START Material to process

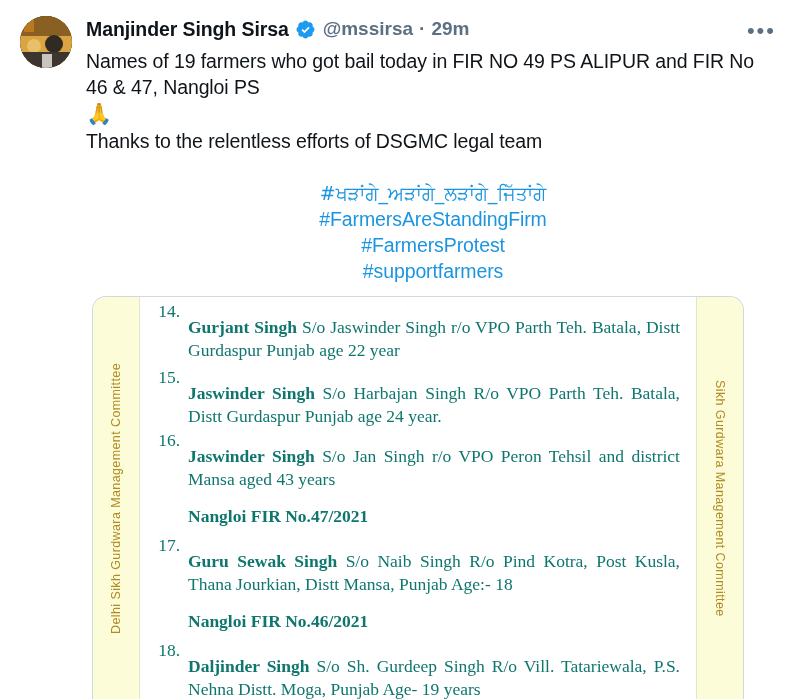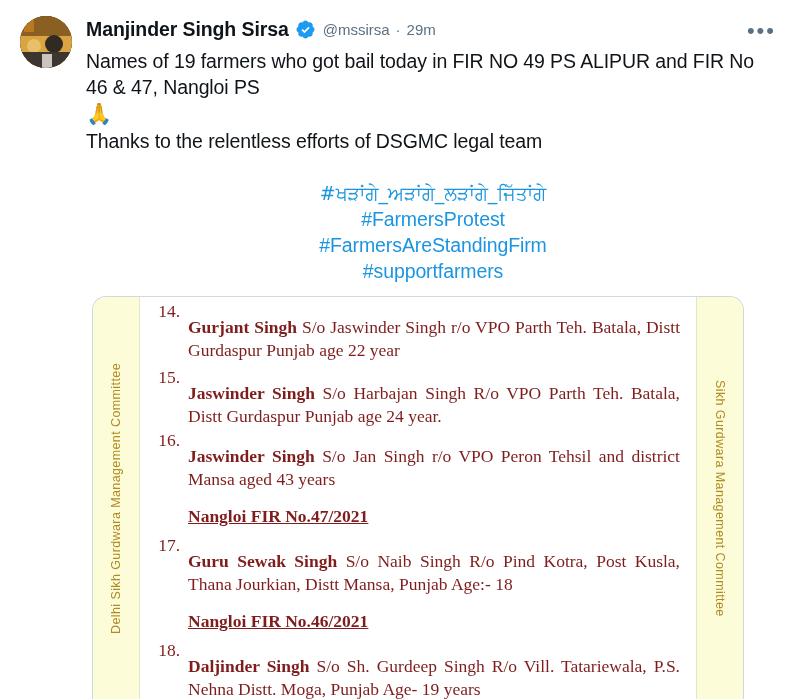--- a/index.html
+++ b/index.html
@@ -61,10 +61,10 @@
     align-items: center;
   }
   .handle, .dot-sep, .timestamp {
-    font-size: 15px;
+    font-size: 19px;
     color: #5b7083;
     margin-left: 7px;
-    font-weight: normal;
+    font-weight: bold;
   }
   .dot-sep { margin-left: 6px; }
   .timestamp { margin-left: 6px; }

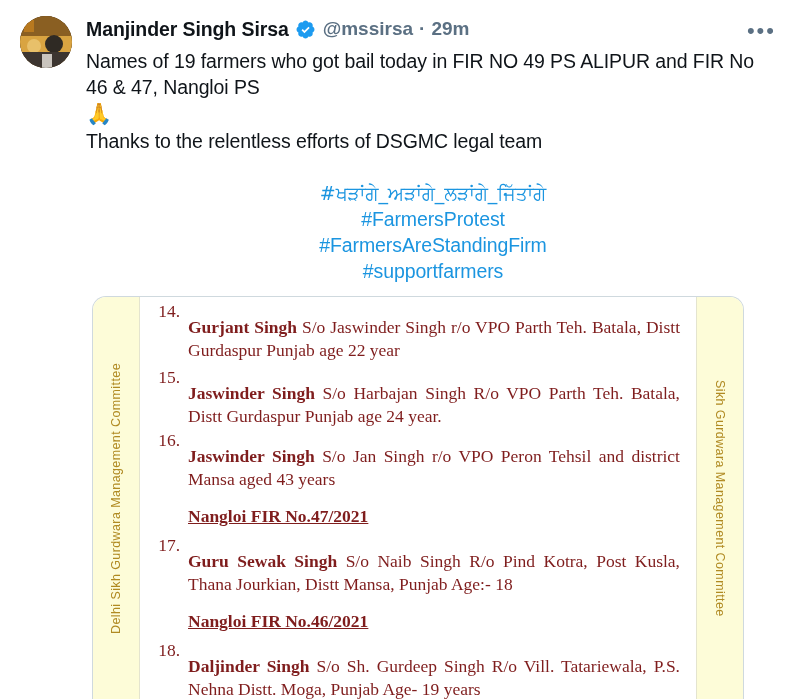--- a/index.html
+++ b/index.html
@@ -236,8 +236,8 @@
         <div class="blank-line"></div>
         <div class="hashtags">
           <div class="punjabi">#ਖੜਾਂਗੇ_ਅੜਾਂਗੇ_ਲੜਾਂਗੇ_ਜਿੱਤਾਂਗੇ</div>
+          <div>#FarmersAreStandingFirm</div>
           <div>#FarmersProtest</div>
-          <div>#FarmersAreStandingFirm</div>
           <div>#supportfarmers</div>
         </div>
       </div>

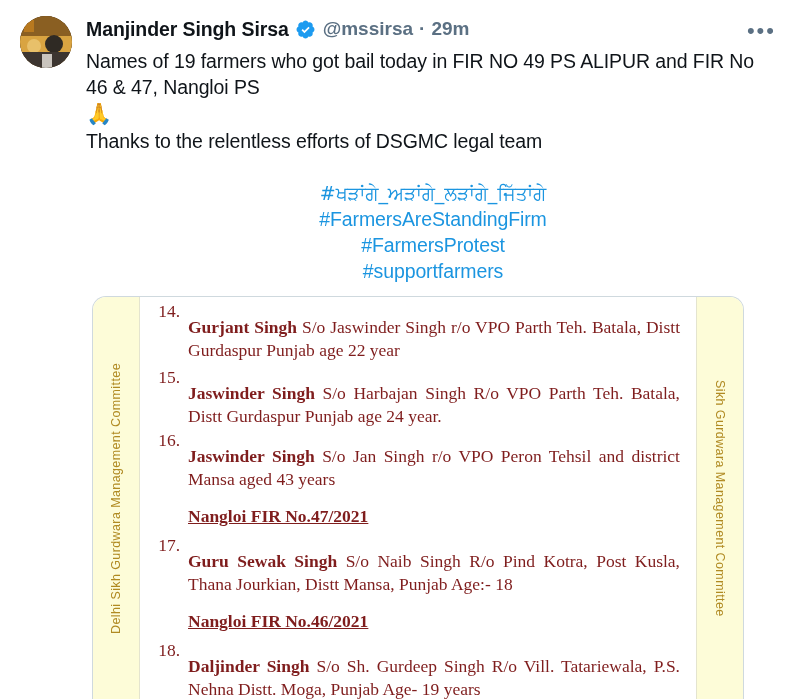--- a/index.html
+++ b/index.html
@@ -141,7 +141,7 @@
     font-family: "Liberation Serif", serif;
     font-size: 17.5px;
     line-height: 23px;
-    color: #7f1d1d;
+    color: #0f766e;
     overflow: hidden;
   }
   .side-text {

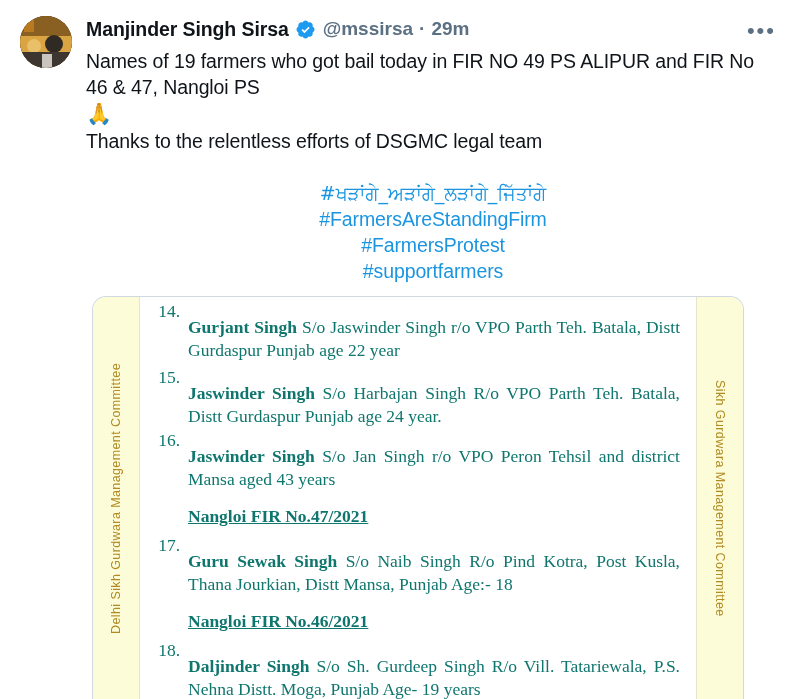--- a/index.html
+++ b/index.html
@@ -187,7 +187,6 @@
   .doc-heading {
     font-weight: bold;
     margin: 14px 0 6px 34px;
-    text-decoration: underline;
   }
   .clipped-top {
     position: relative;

END Material to process

About this exercise
Look through the entries above and list every line containing "margin".

Exercise answer
     margin-left: 7px;
   .dot-sep { margin-left: 6px; }
   .timestamp { margin-left: 6px; }
     margin: 14px 0 6px 34px;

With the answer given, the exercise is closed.